Wednesday, June 14, 2006

Haughey's Medici Complex

It is now widely recognised that Charles Haughey suffered from chronic Medici Complex.

Having attained the highest public office and greatly enriched himself and his family through its misuse, he then turned his considerable attention to leaving his mark indelibly on posterity.

Although a great admirer of Napoleon, a man of similar physical stature and humble background, Haughey immediately realised that a country of Ireland’s size would never be a major military power. He also recogised that the age of major expansion of national territory through military means was probably over, at least for his generation.

A classic poser, Haughey had also recognised that, both within and without Ireland, writing and other cultural activities are Ireland’s USP (unique selling proposition). A keen fan of Florentine political philosopher Niccolo Machiavelli’s (1469-1527) “The Prince”, which had long been his operating manual for domestic politics, Haughey began to model himself on Cosimo de Medici (1389-1464), the founder of Florence’s Medici dynasty which was a major influence on Machiavelli’s philosophical and political thinking.

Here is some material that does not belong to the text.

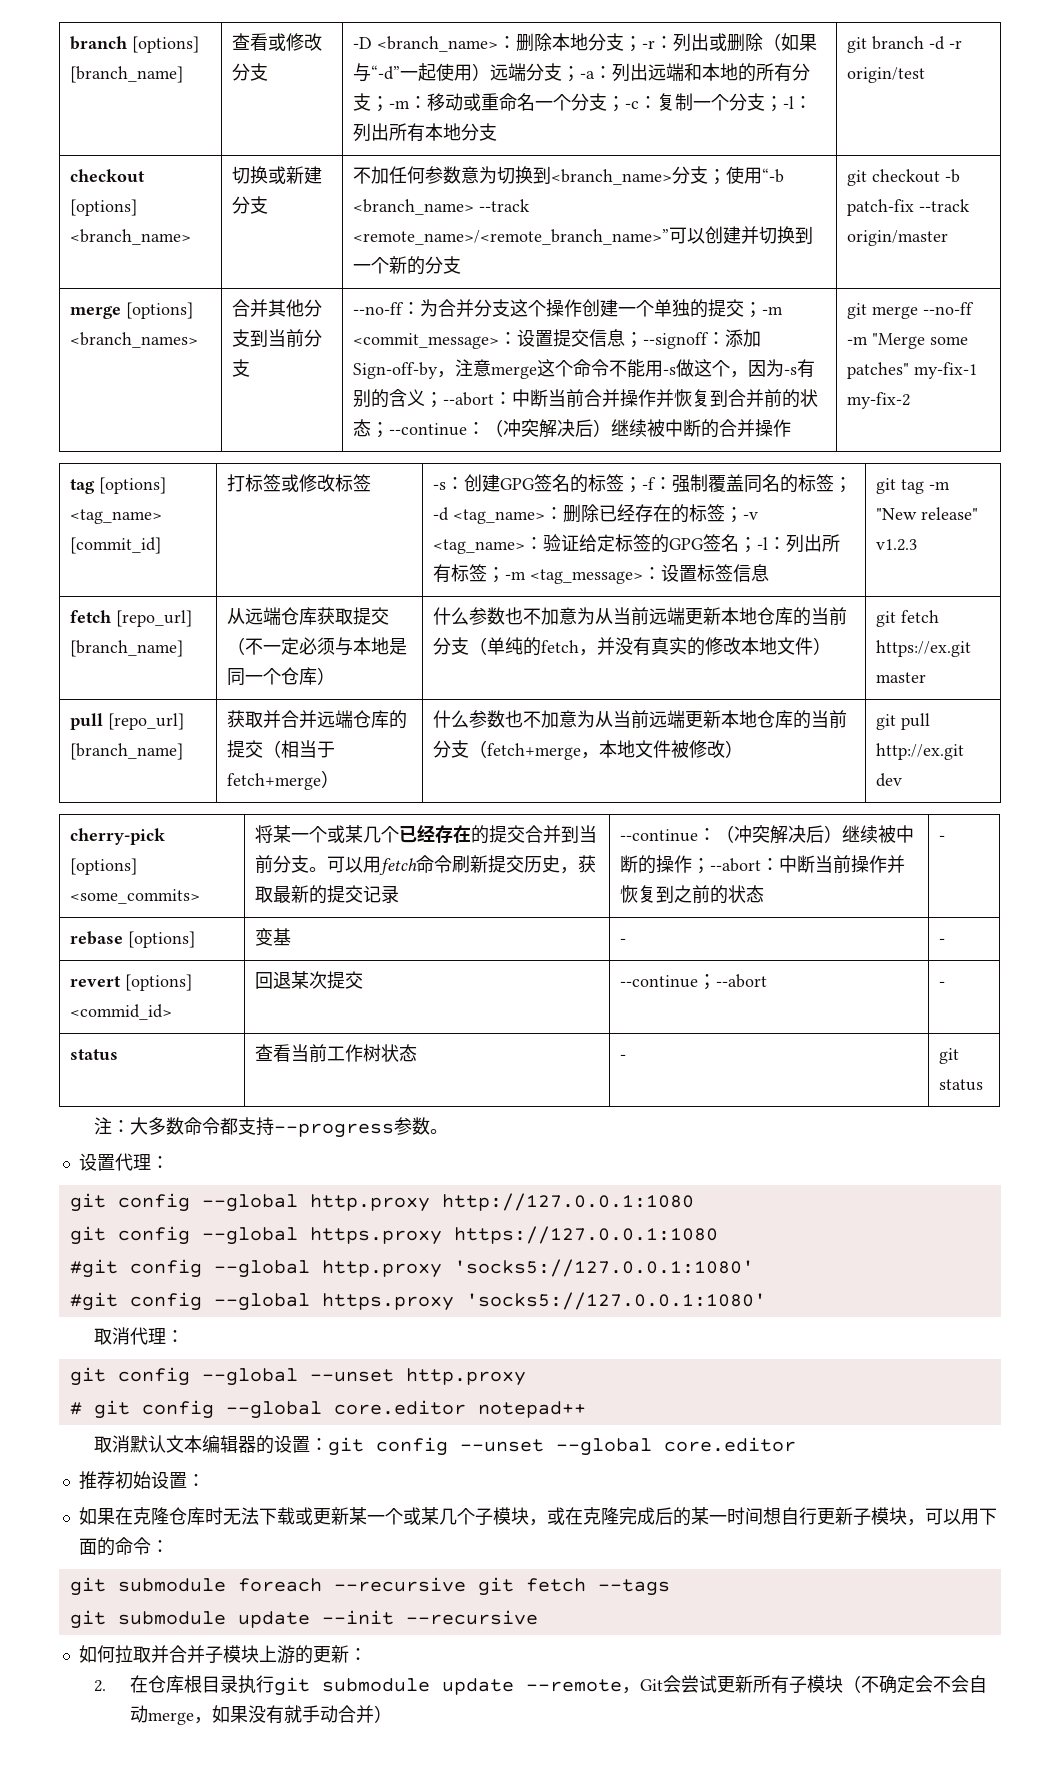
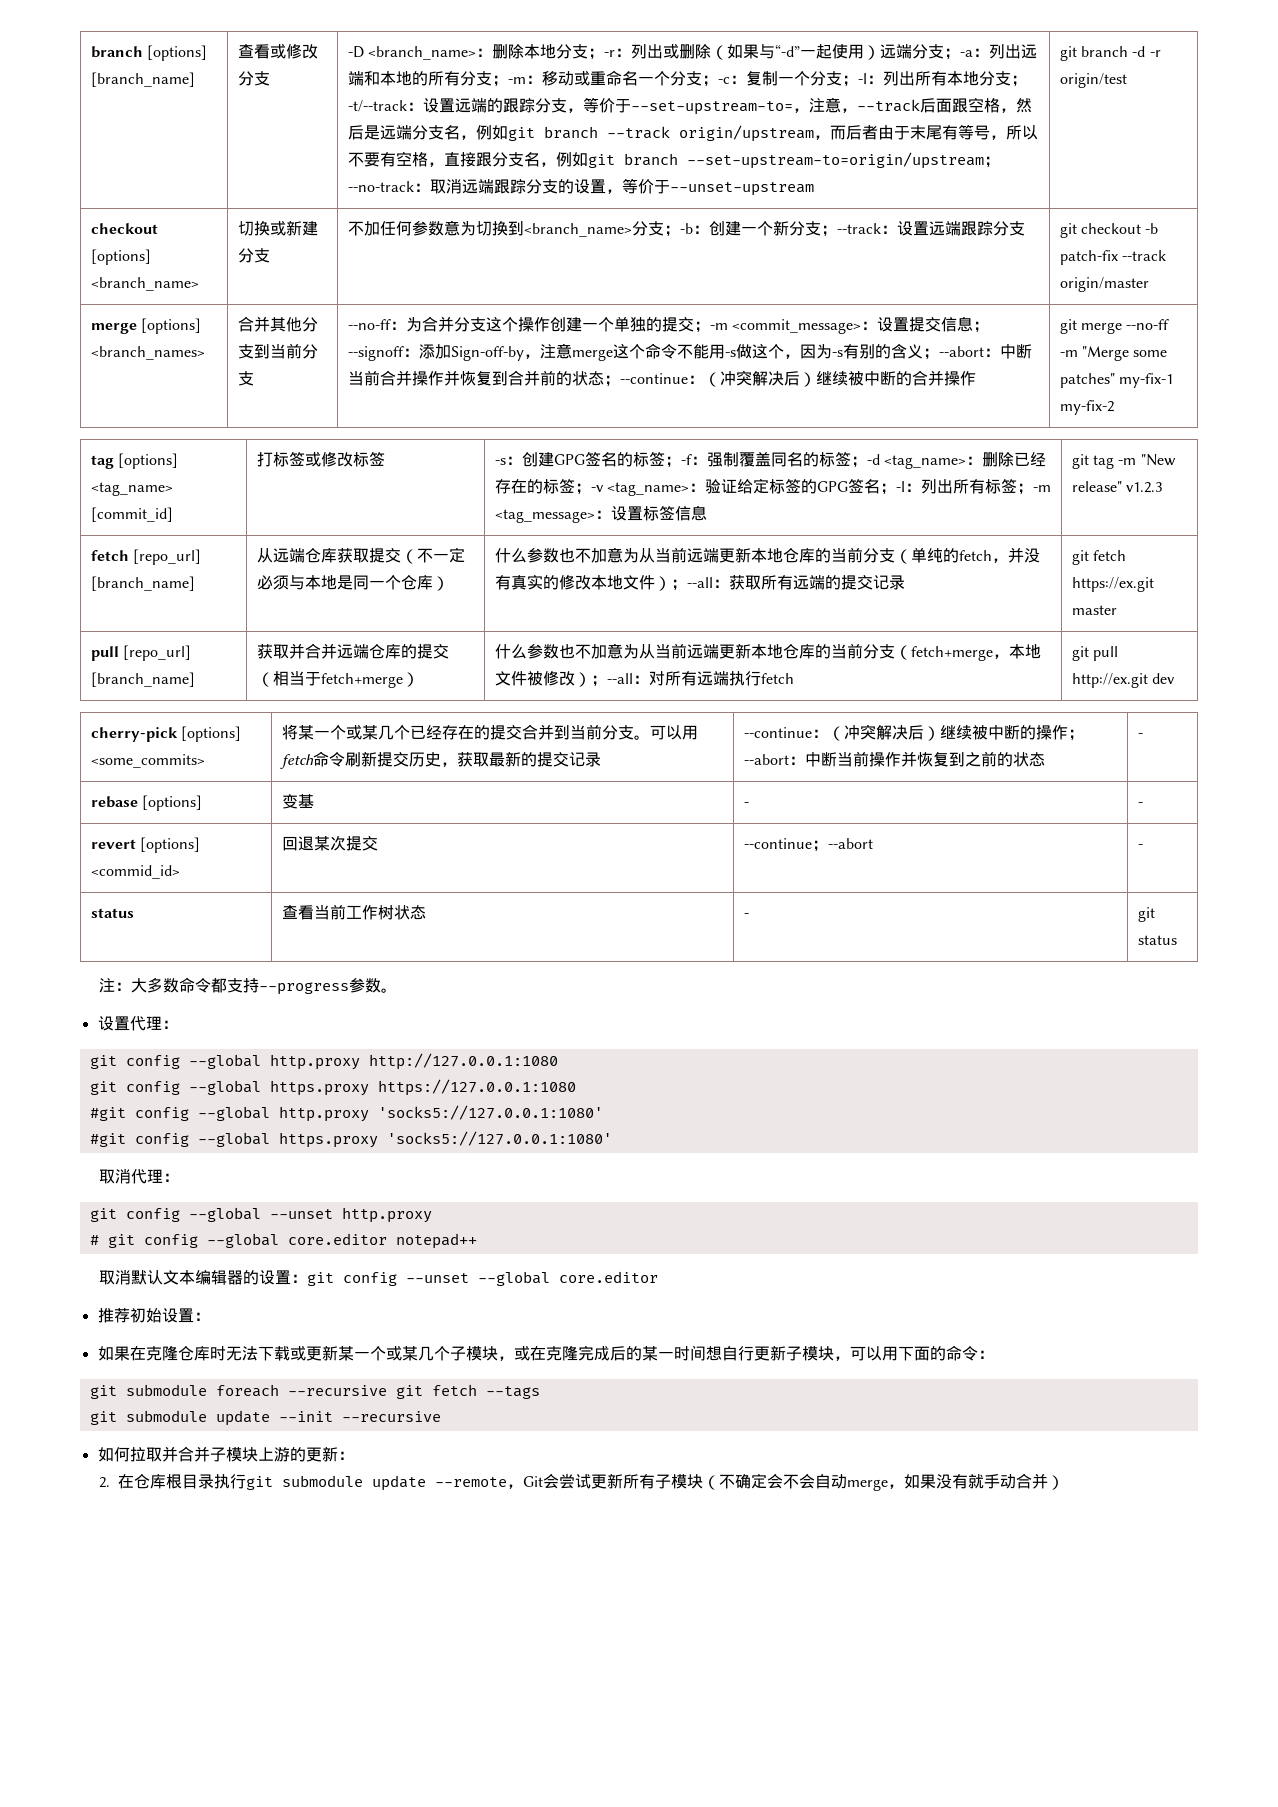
(497, 132) none -> [1010,75,1027,87] [347,97,1032,115] [347,124,1038,142] [347,151,1000,169] [347,178,814,196] ；-t/--track：设置远端的跟踪分支，等价于--set-upstream-to=，注意，--track后面跟空格，然后是远端分支名，例如git branch --track origin/upstream，而后者由于末尾有等号，所以不要有空格，直接跟分支名，例如git branch --set-upstream-to=origin/upstream；--no-track：取消远端跟踪分支的设置，等价于--unset-upstream
[725,166,784,184] [352,199,530,215] [352,226,813,245] [352,256,425,275] 使用“-b <branch_name> --track <remote_name>/<remote_branch_name>”可以创建并切换到一个新的 -> [679,220,993,237] -b：创建一个新分支；--track：设置远端跟踪
(831, 646) none -> [670,575,905,591] ；--all：获取所有远端的提交记录
(743, 749) none -> [590,671,794,687] ；--all：对所有远端执行fetch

Indeed, Haughey may well have been influenced by the contemporary portrait of Cosimo de Medici by Jacopo Pontormo (above). You can see that the likeness is striking. As with all these medieval princes, Haughey believed the first duty of the state was to provide him with financial prosperity and personal ennoblement. The assets of the state were the perosnal assets of the prince, to be used as he saw fit. Having achieved great wealth and the highest political office in the land, CJH then set about, Maslow-style, creating his place in history.

The implementation of Haughey’s strategy to create a long-term historical legacy involved surrounding himself with pompous opinionated pontificators, such as minor poet Anthony Cronin, peppering his speeches with scripted cultural references and quotations, adopting a world-weary aloof demeanour and, most importantly, dispensing largesse to the artistic community, all funded at public rather than his own expense. And, of course, having a cabinet of gombeen gobdaws ensured that he was always a major contrast-gainer in that company.

Thus Aosdana was born, as was the Artist’s Tax Exemption which, in addition to being of benefit to struggling domestic artists, attracted such down-at-heel artists as Freddie Forsyth and Def Leppard to our shores - temporarily at least, until the major portion of royalties had been paid.

Other public monies went on a variety of vanity projects, including Dingle Harbour and Government Buildings. The former ensured him a welcome in the Kingdom even after his public disgrace while the latter was reputedly inspired by a visit to President Mitterand at the Elysee Palace and has become known to dubliners as The Chas Mahal.

It is difficult to convey in words how this complex manifested itself, but it was brilliantly illustrated by RTE's satirical radio programme Scrap Saturday. This regularly featured a sketch in which Haughey is reminiscing about his roots - he's always a descendant of mythic celtic warriors, greek philosophers or roman generals and emperors, why he's even related to the Japanese royal family through Hirohito Haughey.

RTE should replay those extracts as a tribute to the man and also as a wake-up call for all those misty-eyed eejits out there who think you should never speak ill of the dead!